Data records
***

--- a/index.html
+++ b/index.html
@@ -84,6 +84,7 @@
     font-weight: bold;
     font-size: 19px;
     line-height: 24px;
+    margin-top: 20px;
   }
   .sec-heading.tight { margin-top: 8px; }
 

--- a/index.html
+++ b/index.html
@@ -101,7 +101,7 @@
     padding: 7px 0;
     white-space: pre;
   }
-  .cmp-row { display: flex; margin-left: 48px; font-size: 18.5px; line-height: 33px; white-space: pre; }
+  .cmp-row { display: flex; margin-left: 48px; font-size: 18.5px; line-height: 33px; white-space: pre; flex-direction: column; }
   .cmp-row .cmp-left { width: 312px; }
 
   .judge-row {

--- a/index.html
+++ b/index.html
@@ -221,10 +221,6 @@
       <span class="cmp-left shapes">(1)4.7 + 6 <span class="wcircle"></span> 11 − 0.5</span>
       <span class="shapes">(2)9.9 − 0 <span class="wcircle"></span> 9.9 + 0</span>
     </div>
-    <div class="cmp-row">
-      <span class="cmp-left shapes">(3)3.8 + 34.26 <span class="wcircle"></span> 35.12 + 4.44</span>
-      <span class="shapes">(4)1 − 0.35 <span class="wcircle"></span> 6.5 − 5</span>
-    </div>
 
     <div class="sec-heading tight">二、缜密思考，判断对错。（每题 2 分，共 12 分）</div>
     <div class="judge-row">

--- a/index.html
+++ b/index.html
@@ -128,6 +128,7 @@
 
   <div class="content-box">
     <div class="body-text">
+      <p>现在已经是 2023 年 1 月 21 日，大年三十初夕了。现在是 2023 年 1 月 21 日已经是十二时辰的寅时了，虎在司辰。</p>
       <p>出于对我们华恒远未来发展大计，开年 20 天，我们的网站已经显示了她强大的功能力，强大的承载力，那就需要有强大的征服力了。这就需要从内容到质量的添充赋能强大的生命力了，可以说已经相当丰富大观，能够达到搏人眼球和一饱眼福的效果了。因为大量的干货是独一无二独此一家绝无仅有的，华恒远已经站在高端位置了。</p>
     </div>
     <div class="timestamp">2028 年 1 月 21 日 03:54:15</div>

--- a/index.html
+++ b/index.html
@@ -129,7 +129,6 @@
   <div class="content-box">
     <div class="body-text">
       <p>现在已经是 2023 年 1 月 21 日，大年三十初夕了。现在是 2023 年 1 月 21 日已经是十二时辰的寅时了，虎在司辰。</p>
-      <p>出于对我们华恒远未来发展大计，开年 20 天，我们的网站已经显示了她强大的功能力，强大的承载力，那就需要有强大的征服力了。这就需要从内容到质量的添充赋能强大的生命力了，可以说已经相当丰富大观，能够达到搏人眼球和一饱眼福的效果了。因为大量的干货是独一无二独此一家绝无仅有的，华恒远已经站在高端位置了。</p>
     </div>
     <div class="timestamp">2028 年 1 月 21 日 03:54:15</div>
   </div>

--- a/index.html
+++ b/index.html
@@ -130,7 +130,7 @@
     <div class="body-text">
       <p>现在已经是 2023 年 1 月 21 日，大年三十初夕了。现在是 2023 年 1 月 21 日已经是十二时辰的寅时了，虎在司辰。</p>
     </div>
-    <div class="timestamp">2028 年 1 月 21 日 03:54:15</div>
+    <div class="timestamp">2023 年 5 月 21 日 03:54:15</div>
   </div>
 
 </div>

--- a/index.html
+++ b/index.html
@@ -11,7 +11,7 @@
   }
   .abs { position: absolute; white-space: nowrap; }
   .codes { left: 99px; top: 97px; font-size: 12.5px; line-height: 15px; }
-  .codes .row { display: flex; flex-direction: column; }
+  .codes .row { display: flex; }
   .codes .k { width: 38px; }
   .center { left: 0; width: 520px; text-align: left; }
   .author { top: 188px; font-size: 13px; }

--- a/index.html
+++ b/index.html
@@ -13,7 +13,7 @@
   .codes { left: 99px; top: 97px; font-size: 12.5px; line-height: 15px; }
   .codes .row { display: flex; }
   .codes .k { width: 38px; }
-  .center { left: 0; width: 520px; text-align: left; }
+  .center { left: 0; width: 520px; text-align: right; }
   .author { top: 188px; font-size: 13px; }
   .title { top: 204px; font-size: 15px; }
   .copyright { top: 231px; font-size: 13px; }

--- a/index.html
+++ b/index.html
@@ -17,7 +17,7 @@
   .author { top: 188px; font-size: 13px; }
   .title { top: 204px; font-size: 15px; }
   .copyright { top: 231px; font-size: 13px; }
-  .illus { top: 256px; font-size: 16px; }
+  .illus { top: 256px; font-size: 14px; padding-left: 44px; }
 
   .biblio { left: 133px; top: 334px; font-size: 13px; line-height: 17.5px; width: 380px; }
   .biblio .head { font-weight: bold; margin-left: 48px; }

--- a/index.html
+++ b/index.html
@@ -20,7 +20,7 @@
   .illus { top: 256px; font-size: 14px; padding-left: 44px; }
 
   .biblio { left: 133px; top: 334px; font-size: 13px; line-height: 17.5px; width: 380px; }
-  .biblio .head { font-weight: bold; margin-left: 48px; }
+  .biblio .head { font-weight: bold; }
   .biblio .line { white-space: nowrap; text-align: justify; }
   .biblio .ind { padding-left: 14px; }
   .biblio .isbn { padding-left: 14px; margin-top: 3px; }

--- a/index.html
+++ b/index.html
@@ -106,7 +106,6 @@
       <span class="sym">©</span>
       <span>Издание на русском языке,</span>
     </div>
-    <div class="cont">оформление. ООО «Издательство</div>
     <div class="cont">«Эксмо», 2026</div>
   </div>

***

WHAT THE TASK ASKS:
Write the data out again. Match it exactly.

RESULT OF THE TASK:
--- a/index.html
+++ b/index.html
@@ -84,6 +84,7 @@
     font-weight: bold;
     font-size: 19px;
     line-height: 24px;
+    margin-top: 20px;
   }
   .sec-heading.tight { margin-top: 8px; }
 

--- a/index.html
+++ b/index.html
@@ -101,7 +101,7 @@
     padding: 7px 0;
     white-space: pre;
   }
-  .cmp-row { display: flex; margin-left: 48px; font-size: 18.5px; line-height: 33px; white-space: pre; }
+  .cmp-row { display: flex; margin-left: 48px; font-size: 18.5px; line-height: 33px; white-space: pre; flex-direction: column; }
   .cmp-row .cmp-left { width: 312px; }
 
   .judge-row {

--- a/index.html
+++ b/index.html
@@ -221,10 +221,6 @@
       <span class="cmp-left shapes">(1)4.7 + 6 <span class="wcircle"></span> 11 − 0.5</span>
       <span class="shapes">(2)9.9 − 0 <span class="wcircle"></span> 9.9 + 0</span>
     </div>
-    <div class="cmp-row">
-      <span class="cmp-left shapes">(3)3.8 + 34.26 <span class="wcircle"></span> 35.12 + 4.44</span>
-      <span class="shapes">(4)1 − 0.35 <span class="wcircle"></span> 6.5 − 5</span>
-    </div>
 
     <div class="sec-heading tight">二、缜密思考，判断对错。（每题 2 分，共 12 分）</div>
     <div class="judge-row">

--- a/index.html
+++ b/index.html
@@ -128,6 +128,7 @@
 
   <div class="content-box">
     <div class="body-text">
+      <p>现在已经是 2023 年 1 月 21 日，大年三十初夕了。现在是 2023 年 1 月 21 日已经是十二时辰的寅时了，虎在司辰。</p>
       <p>出于对我们华恒远未来发展大计，开年 20 天，我们的网站已经显示了她强大的功能力，强大的承载力，那就需要有强大的征服力了。这就需要从内容到质量的添充赋能强大的生命力了，可以说已经相当丰富大观，能够达到搏人眼球和一饱眼福的效果了。因为大量的干货是独一无二独此一家绝无仅有的，华恒远已经站在高端位置了。</p>
     </div>
     <div class="timestamp">2028 年 1 月 21 日 03:54:15</div>

--- a/index.html
+++ b/index.html
@@ -129,7 +129,6 @@
   <div class="content-box">
     <div class="body-text">
       <p>现在已经是 2023 年 1 月 21 日，大年三十初夕了。现在是 2023 年 1 月 21 日已经是十二时辰的寅时了，虎在司辰。</p>
-      <p>出于对我们华恒远未来发展大计，开年 20 天，我们的网站已经显示了她强大的功能力，强大的承载力，那就需要有强大的征服力了。这就需要从内容到质量的添充赋能强大的生命力了，可以说已经相当丰富大观，能够达到搏人眼球和一饱眼福的效果了。因为大量的干货是独一无二独此一家绝无仅有的，华恒远已经站在高端位置了。</p>
     </div>
     <div class="timestamp">2028 年 1 月 21 日 03:54:15</div>
   </div>

--- a/index.html
+++ b/index.html
@@ -130,7 +130,7 @@
     <div class="body-text">
       <p>现在已经是 2023 年 1 月 21 日，大年三十初夕了。现在是 2023 年 1 月 21 日已经是十二时辰的寅时了，虎在司辰。</p>
     </div>
-    <div class="timestamp">2028 年 1 月 21 日 03:54:15</div>
+    <div class="timestamp">2023 年 5 月 21 日 03:54:15</div>
   </div>
 
 </div>

--- a/index.html
+++ b/index.html
@@ -11,7 +11,7 @@
   }
   .abs { position: absolute; white-space: nowrap; }
   .codes { left: 99px; top: 97px; font-size: 12.5px; line-height: 15px; }
-  .codes .row { display: flex; flex-direction: column; }
+  .codes .row { display: flex; }
   .codes .k { width: 38px; }
   .center { left: 0; width: 520px; text-align: left; }
   .author { top: 188px; font-size: 13px; }

--- a/index.html
+++ b/index.html
@@ -13,7 +13,7 @@
   .codes { left: 99px; top: 97px; font-size: 12.5px; line-height: 15px; }
   .codes .row { display: flex; }
   .codes .k { width: 38px; }
-  .center { left: 0; width: 520px; text-align: left; }
+  .center { left: 0; width: 520px; text-align: right; }
   .author { top: 188px; font-size: 13px; }
   .title { top: 204px; font-size: 15px; }
   .copyright { top: 231px; font-size: 13px; }

--- a/index.html
+++ b/index.html
@@ -17,7 +17,7 @@
   .author { top: 188px; font-size: 13px; }
   .title { top: 204px; font-size: 15px; }
   .copyright { top: 231px; font-size: 13px; }
-  .illus { top: 256px; font-size: 16px; }
+  .illus { top: 256px; font-size: 14px; padding-left: 44px; }
 
   .biblio { left: 133px; top: 334px; font-size: 13px; line-height: 17.5px; width: 380px; }
   .biblio .head { font-weight: bold; margin-left: 48px; }

--- a/index.html
+++ b/index.html
@@ -20,7 +20,7 @@
   .illus { top: 256px; font-size: 14px; padding-left: 44px; }
 
   .biblio { left: 133px; top: 334px; font-size: 13px; line-height: 17.5px; width: 380px; }
-  .biblio .head { font-weight: bold; margin-left: 48px; }
+  .biblio .head { font-weight: bold; }
   .biblio .line { white-space: nowrap; text-align: justify; }
   .biblio .ind { padding-left: 14px; }
   .biblio .isbn { padding-left: 14px; margin-top: 3px; }

--- a/index.html
+++ b/index.html
@@ -106,7 +106,6 @@
       <span class="sym">©</span>
       <span>Издание на русском языке,</span>
     </div>
-    <div class="cont">оформление. ООО «Издательство</div>
     <div class="cont">«Эксмо», 2026</div>
   </div>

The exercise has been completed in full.